- Your goal
Would you return each record that follows word for word, without its pictures?

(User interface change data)
-.-.-

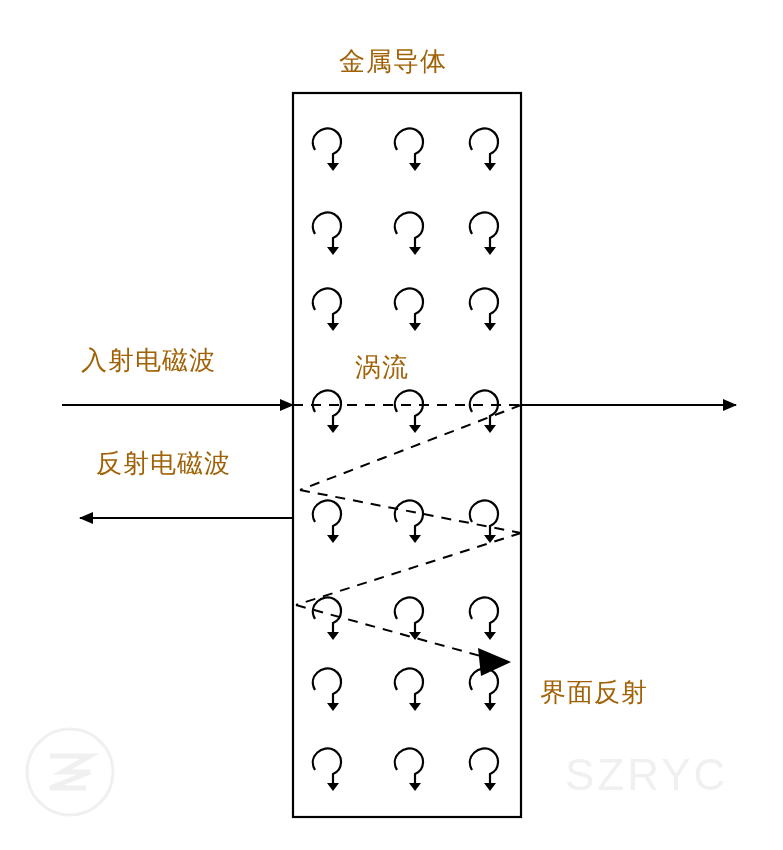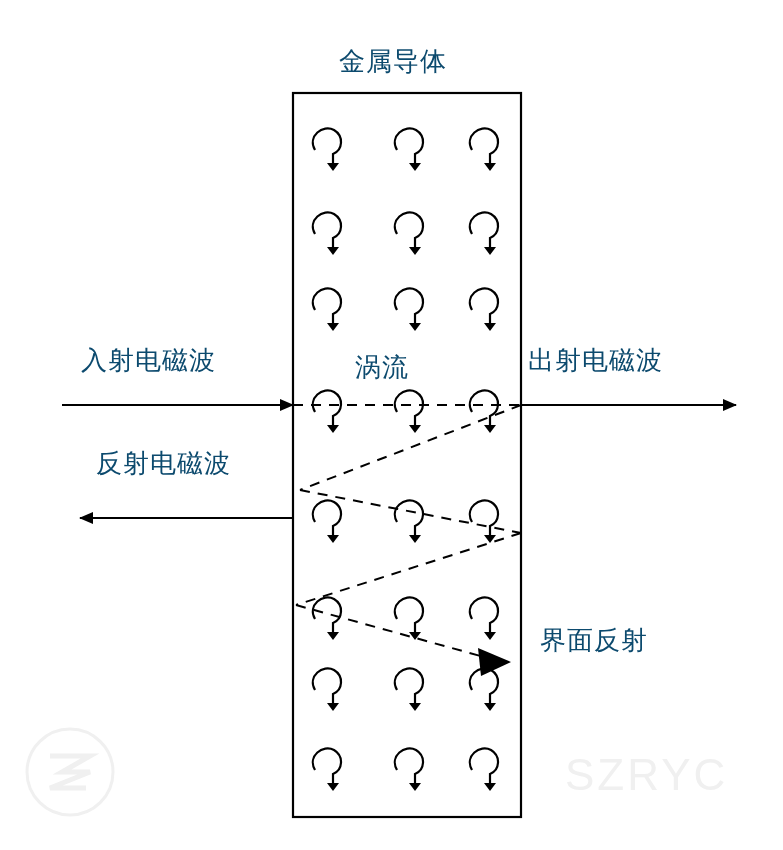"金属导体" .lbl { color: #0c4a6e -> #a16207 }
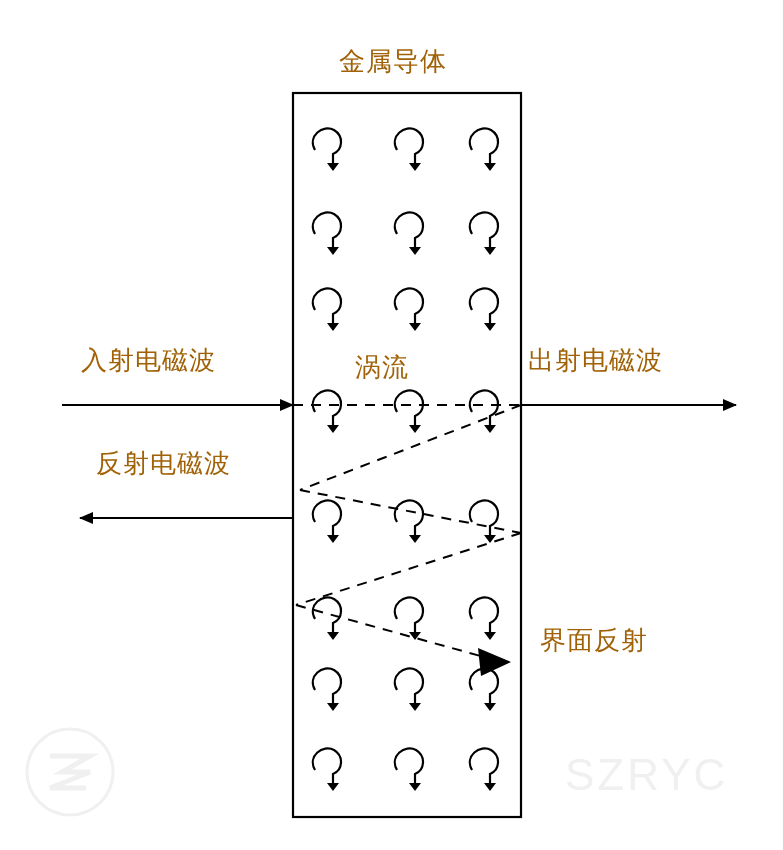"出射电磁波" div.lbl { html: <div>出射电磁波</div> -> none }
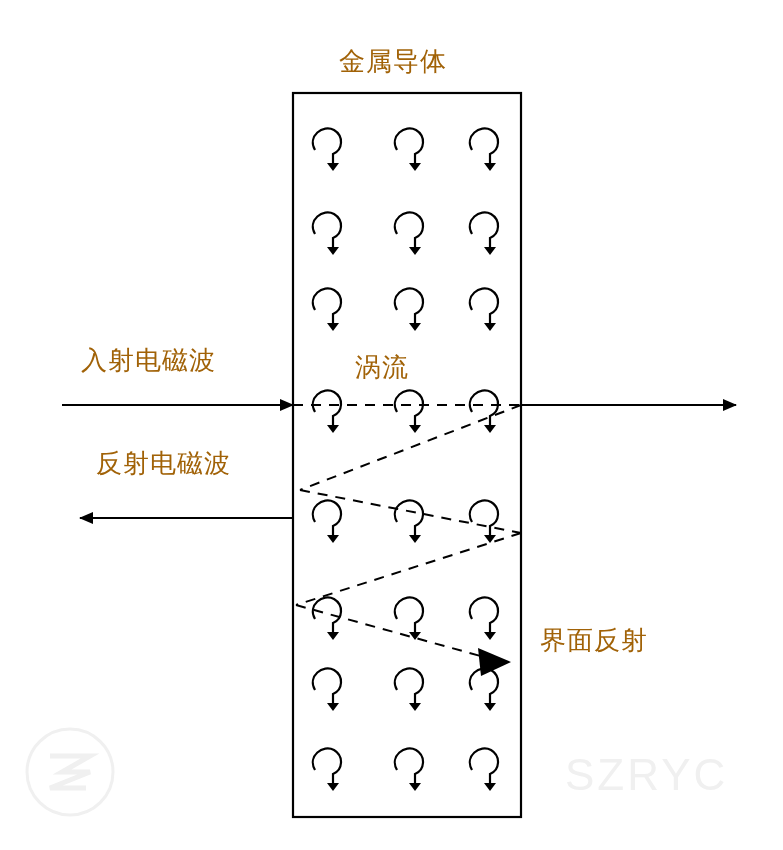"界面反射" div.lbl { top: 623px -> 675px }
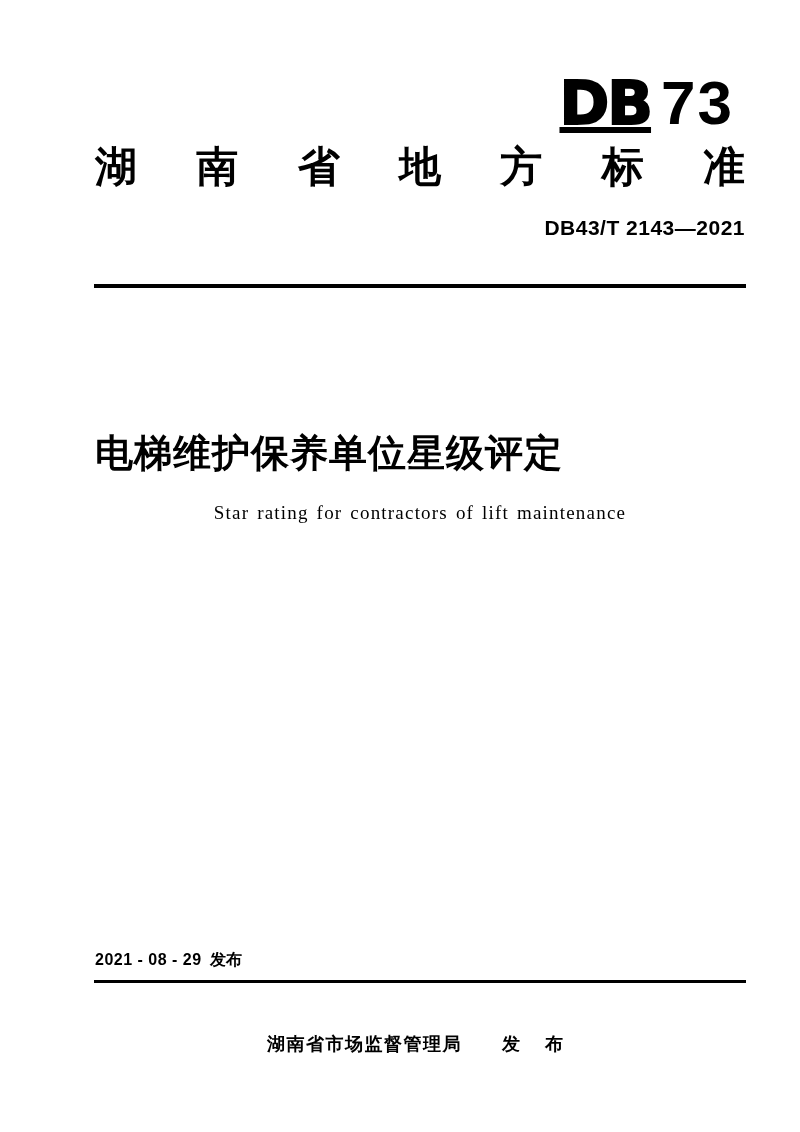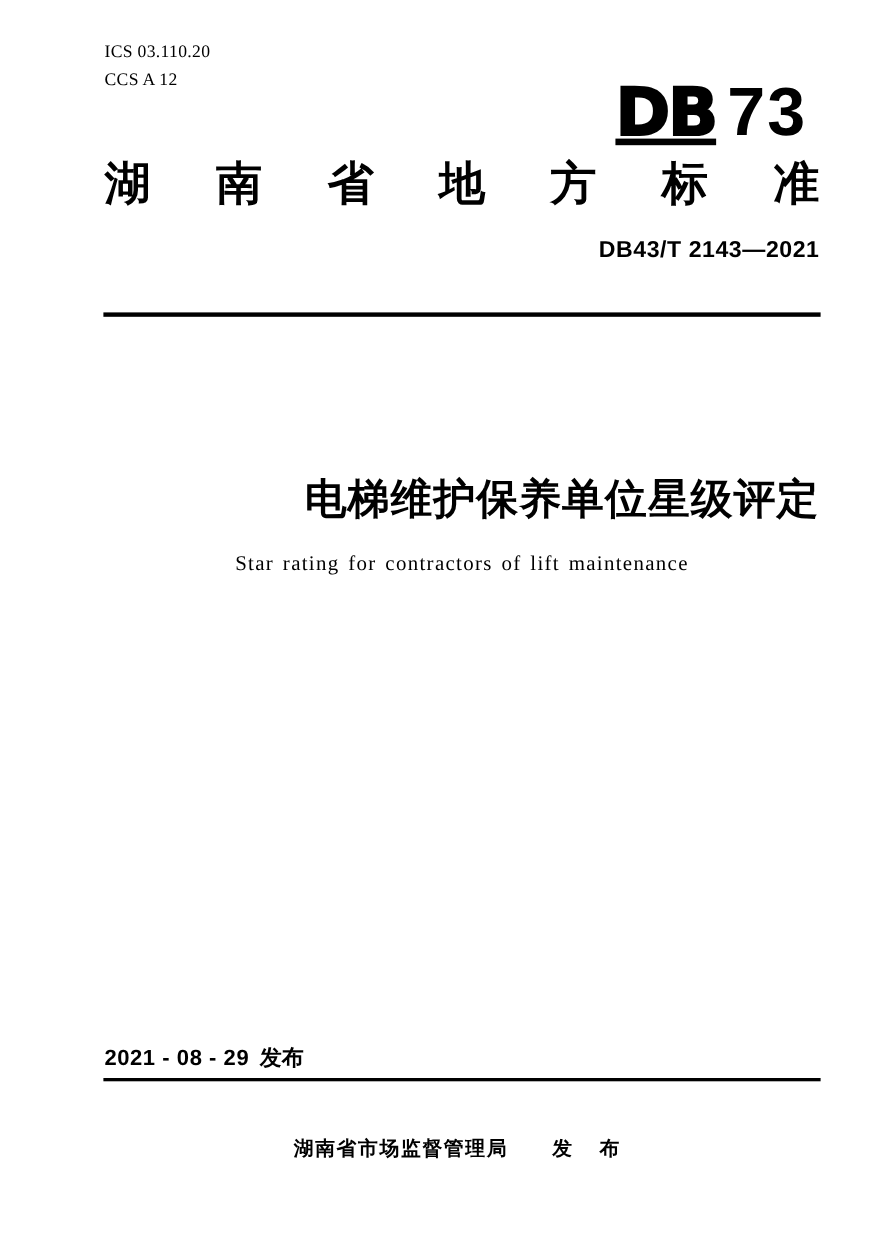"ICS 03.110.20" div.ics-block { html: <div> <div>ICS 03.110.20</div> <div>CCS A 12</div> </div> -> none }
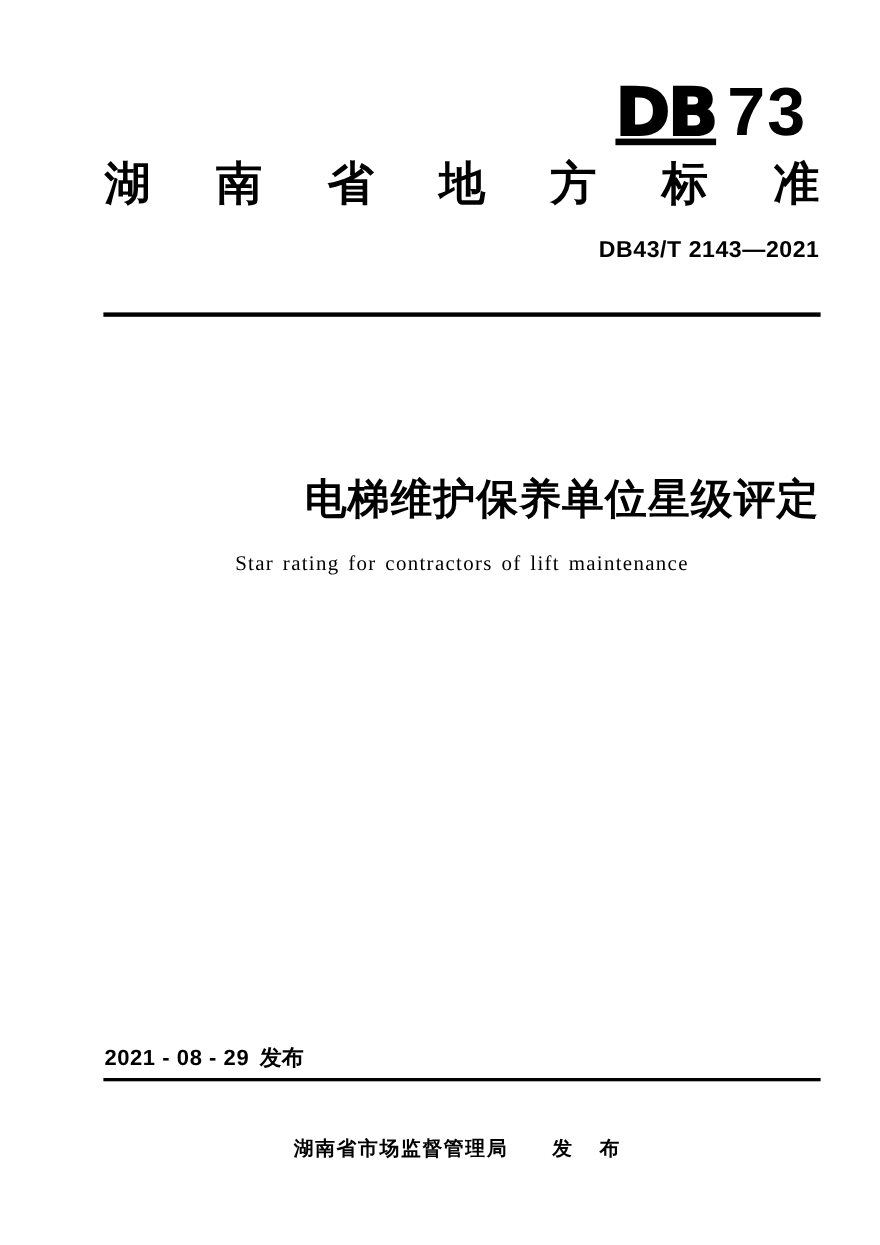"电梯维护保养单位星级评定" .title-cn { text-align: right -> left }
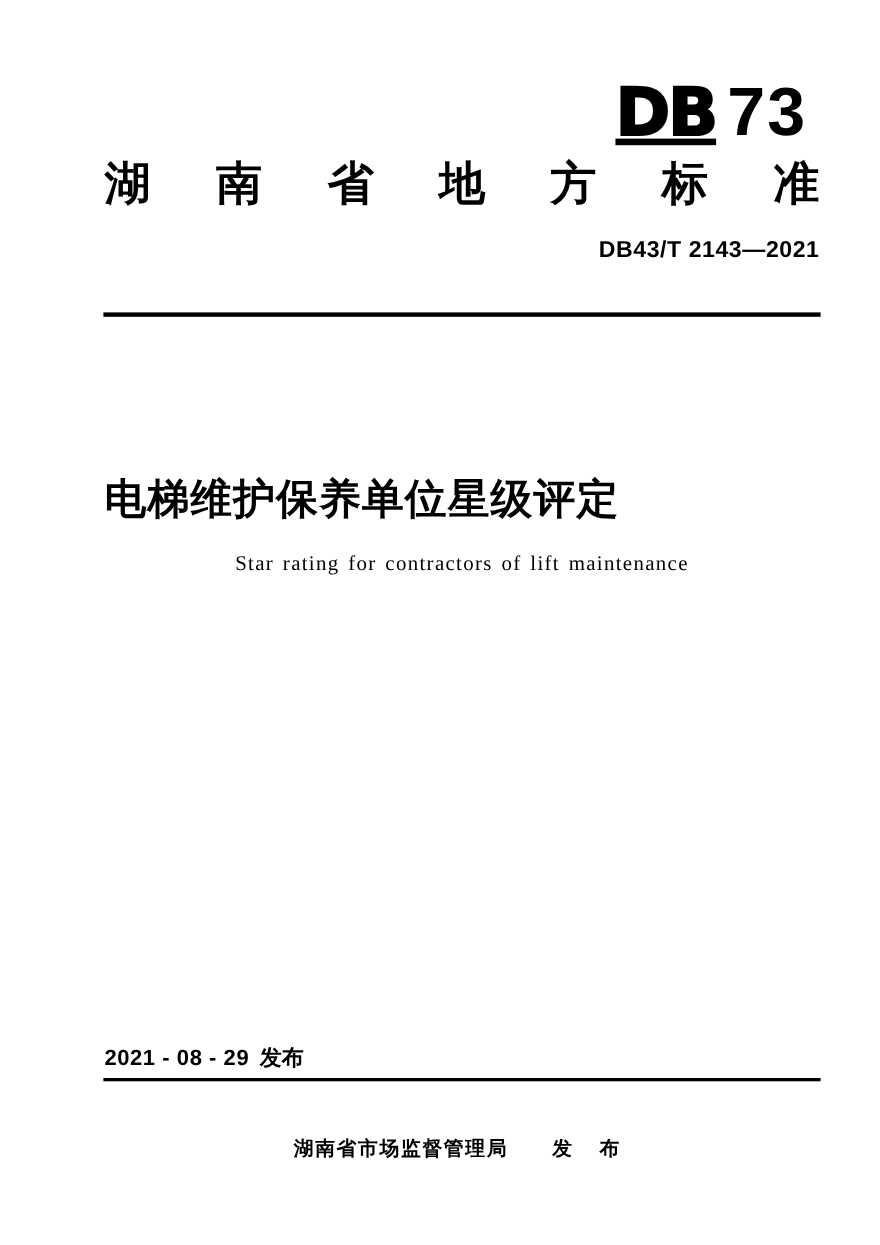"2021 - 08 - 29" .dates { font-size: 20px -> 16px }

-.-.-

- Your response
"金属导体" .lbl { color: #0c4a6e -> #a16207 }
"出射电磁波" div.lbl { html: <div>出射电磁波</div> -> none }
"界面反射" div.lbl { top: 623px -> 675px }
"ICS 03.110.20" div.ics-block { html: <div> <div>ICS 03.110.20</div> <div>CCS A 12</div> </div> -> none }
"电梯维护保养单位星级评定" .title-cn { text-align: right -> left }
"2021 - 08 - 29" .dates { font-size: 20px -> 16px }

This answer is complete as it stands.